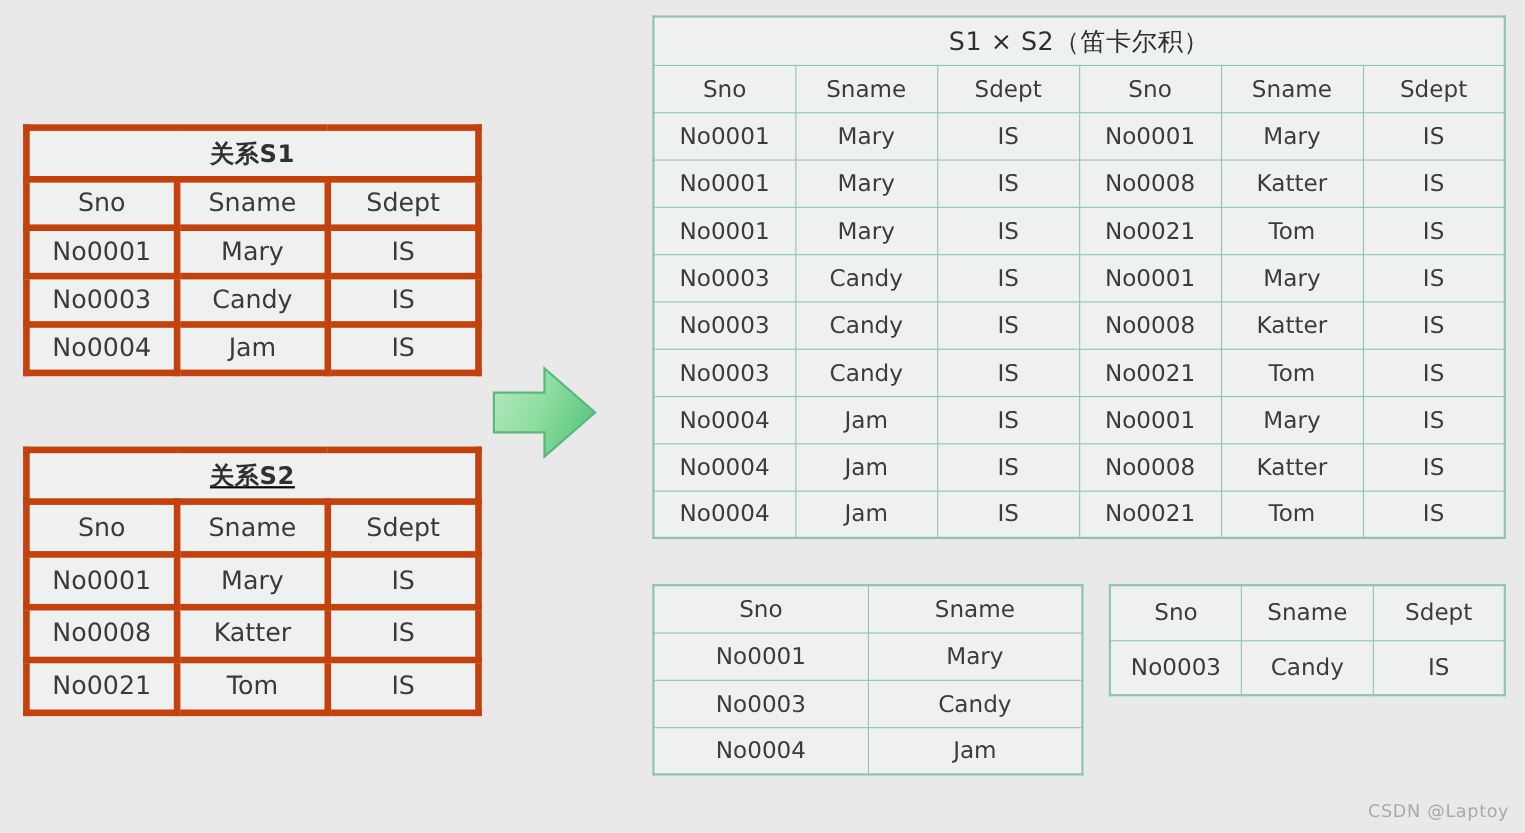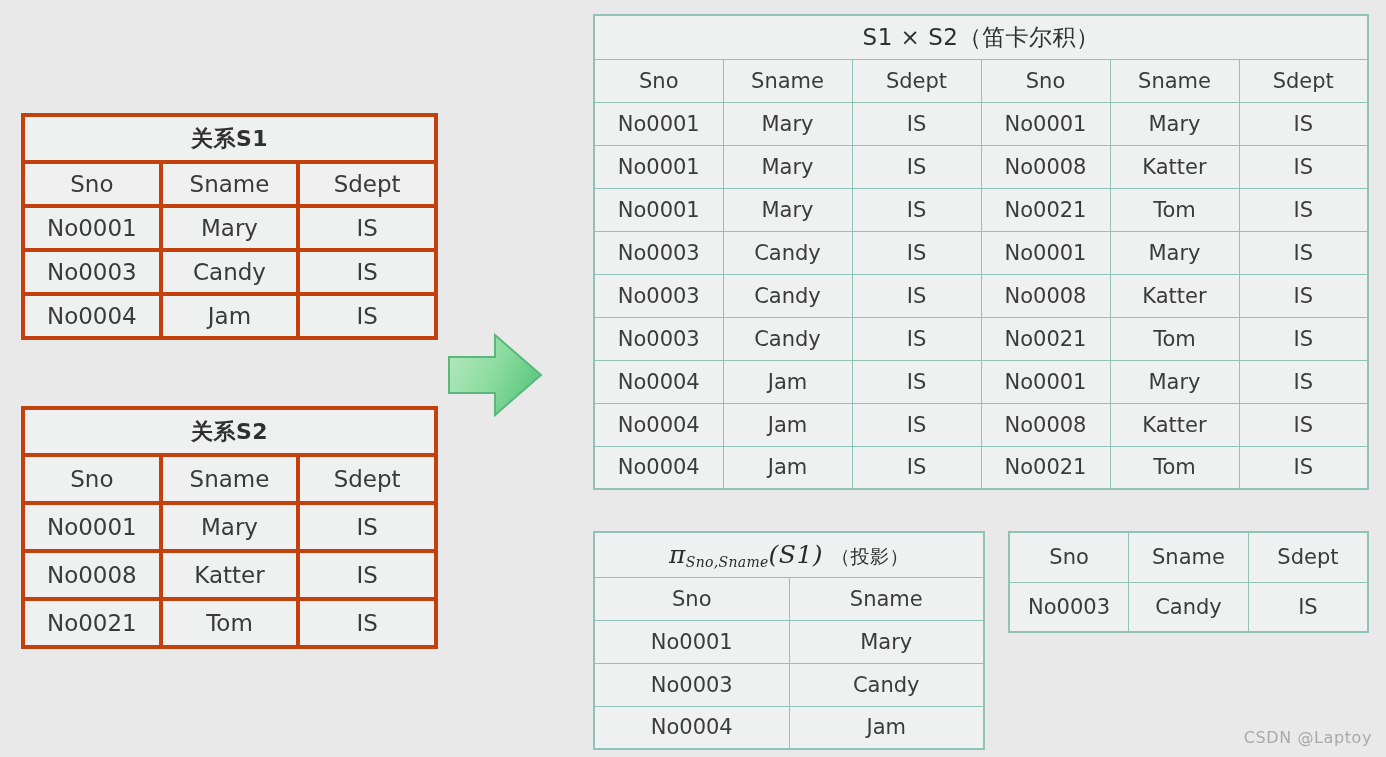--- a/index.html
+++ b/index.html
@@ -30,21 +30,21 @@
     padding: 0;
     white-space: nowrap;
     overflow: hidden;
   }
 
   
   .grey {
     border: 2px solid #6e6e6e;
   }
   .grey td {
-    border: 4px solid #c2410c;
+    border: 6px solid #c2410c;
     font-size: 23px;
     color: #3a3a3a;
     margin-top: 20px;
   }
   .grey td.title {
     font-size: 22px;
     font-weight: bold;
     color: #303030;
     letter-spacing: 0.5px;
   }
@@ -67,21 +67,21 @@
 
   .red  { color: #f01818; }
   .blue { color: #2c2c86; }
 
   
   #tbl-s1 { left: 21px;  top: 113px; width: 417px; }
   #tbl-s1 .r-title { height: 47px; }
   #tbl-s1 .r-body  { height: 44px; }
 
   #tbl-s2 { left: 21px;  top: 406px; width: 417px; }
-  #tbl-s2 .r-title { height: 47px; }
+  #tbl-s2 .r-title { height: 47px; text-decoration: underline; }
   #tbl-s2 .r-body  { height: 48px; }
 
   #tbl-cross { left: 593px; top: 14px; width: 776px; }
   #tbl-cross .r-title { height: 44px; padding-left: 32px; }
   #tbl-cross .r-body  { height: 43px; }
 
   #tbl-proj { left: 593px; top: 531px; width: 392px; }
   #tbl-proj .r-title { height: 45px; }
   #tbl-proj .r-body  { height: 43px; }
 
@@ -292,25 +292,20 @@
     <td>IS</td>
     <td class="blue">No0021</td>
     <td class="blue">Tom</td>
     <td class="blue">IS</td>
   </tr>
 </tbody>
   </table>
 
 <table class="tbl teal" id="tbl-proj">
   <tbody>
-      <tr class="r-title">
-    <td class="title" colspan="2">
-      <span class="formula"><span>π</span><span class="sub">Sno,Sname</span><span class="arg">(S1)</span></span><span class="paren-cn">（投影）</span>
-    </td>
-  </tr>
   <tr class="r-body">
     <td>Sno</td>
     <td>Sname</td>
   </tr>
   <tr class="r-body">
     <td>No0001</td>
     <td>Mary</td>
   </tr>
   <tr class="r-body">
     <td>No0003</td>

#### What is needed:
Copy out every line from the material above in which the word "width" appears.

#### Answer below:
   #tbl-s1 { left: 21px;  top: 113px; width: 417px; }
   #tbl-s2 { left: 21px;  top: 406px; width: 417px; }
   #tbl-cross { left: 593px; top: 14px; width: 776px; }
   #tbl-proj { left: 593px; top: 531px; width: 392px; }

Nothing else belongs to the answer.